Extracted data section start

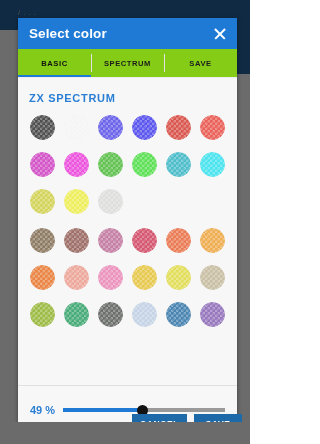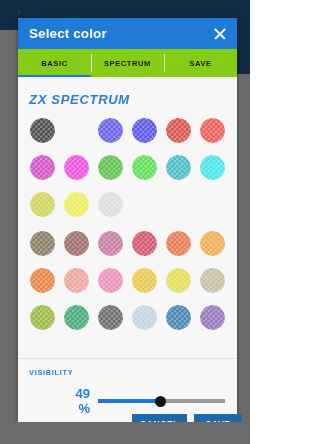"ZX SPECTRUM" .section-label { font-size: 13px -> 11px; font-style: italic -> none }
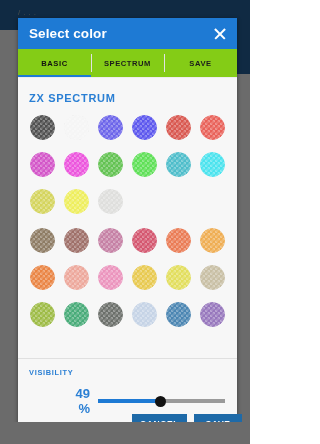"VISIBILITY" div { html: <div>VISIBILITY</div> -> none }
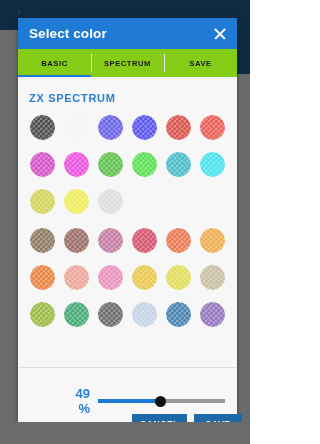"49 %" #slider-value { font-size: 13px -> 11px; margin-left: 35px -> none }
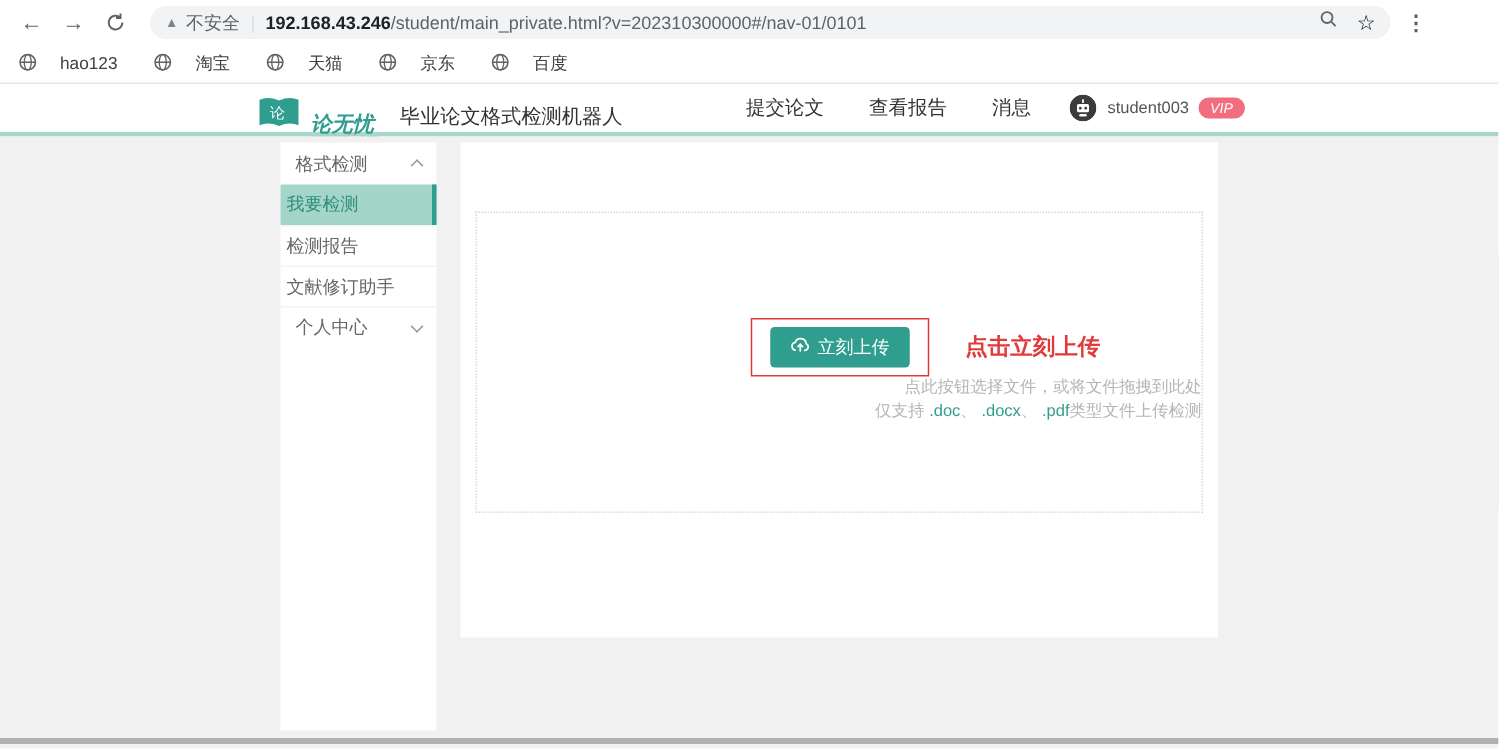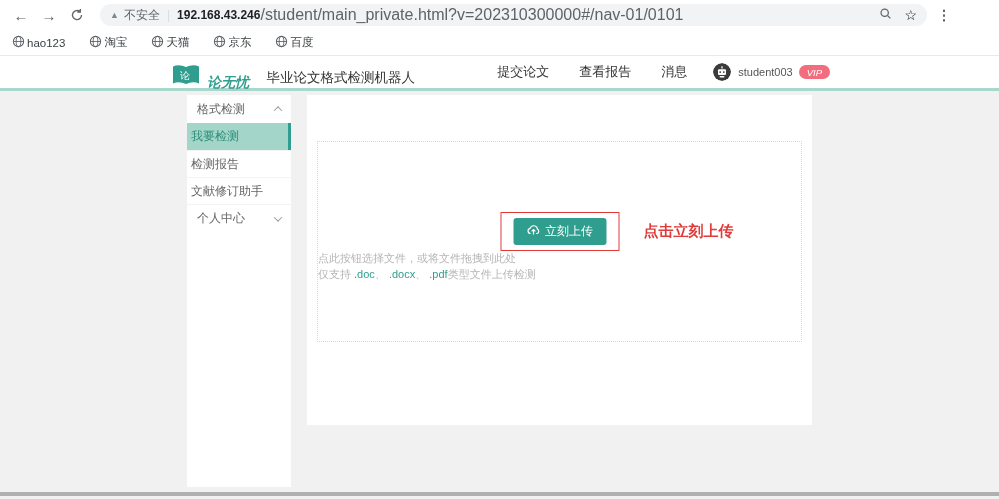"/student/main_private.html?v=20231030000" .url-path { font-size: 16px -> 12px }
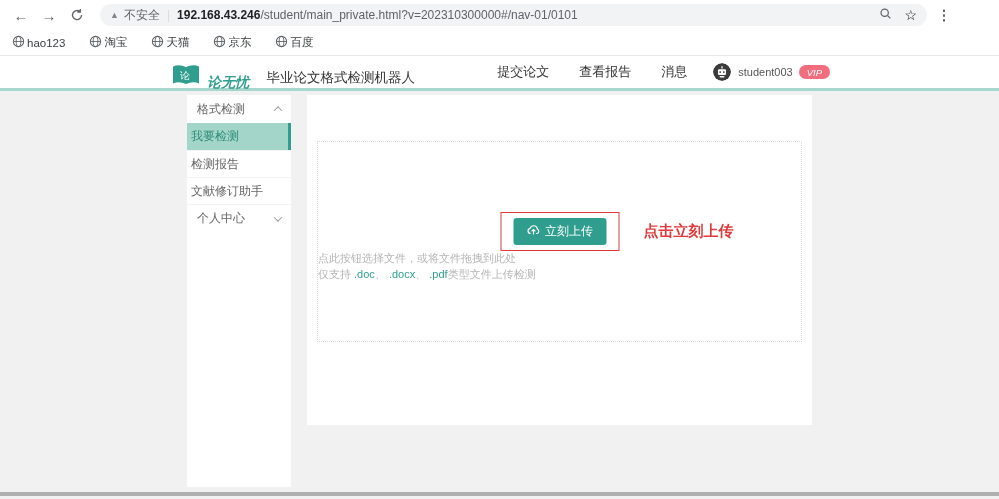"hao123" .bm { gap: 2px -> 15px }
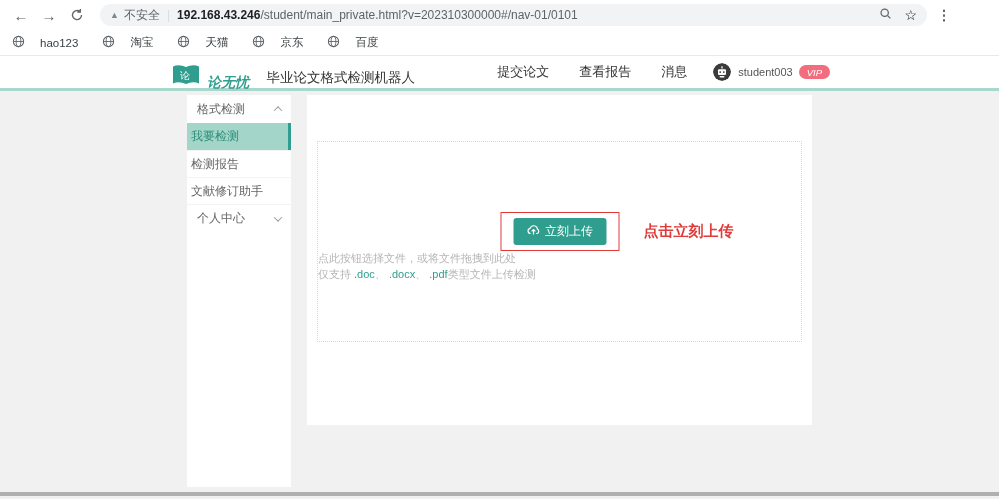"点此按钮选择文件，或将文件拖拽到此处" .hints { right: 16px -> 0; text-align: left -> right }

Extracted data section end

[Aim of the task]
Transcribe the listing in full. Omit the pictures and keep every line exact.

[Answer to this task]
"ZX SPECTRUM" .section-label { font-size: 13px -> 11px; font-style: italic -> none }
"VISIBILITY" div { html: <div>VISIBILITY</div> -> none }
"49 %" #slider-value { font-size: 13px -> 11px; margin-left: 35px -> none }
"/student/main_private.html?v=20231030000" .url-path { font-size: 16px -> 12px }
"hao123" .bm { gap: 2px -> 15px }
"点此按钮选择文件，或将文件拖拽到此处" .hints { right: 16px -> 0; text-align: left -> right }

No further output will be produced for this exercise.